• Goal of the exercise: From the entries that follow, reproduce exactly and only the lines from the line with "[977,101,1028,114] [590,121,720,138] latex" to the line with "[713,407,770,418] n nat-0.", endpoints included.

• Data extract:
:::::

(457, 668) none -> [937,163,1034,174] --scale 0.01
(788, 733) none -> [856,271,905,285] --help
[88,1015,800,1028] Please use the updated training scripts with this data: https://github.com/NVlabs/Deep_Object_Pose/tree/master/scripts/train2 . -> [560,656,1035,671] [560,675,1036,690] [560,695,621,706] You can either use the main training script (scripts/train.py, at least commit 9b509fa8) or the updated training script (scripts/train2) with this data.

:::::

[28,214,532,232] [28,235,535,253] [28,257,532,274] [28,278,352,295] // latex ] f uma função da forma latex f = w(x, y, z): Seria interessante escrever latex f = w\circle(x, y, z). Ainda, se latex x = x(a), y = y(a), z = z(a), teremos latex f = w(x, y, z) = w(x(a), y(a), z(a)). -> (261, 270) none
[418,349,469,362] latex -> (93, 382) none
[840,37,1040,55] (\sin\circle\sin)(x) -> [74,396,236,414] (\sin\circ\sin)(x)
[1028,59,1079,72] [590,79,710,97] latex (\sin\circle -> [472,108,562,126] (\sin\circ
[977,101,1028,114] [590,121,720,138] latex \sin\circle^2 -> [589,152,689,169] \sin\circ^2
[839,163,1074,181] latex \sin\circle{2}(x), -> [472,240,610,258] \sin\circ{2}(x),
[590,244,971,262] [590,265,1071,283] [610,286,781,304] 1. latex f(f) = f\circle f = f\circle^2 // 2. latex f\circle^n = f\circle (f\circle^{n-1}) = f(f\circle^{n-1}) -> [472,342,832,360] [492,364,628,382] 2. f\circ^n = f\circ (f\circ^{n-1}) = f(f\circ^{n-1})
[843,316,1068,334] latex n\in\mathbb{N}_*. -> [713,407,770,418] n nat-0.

:::::

• Solution below:
[977,101,1028,114] [590,121,720,138] latex \sin\circle^2 -> [589,152,689,169] \sin\circ^2
[839,163,1074,181] latex \sin\circle{2}(x), -> [472,240,610,258] \sin\circ{2}(x),
[590,244,971,262] [590,265,1071,283] [610,286,781,304] 1. latex f(f) = f\circle f = f\circle^2 // 2. latex f\circle^n = f\circle (f\circle^{n-1}) = f(f\circle^{n-1}) -> [472,342,832,360] [492,364,628,382] 2. f\circ^n = f\circ (f\circ^{n-1}) = f(f\circ^{n-1})
[843,316,1068,334] latex n\in\mathbb{N}_*. -> [713,407,770,418] n nat-0.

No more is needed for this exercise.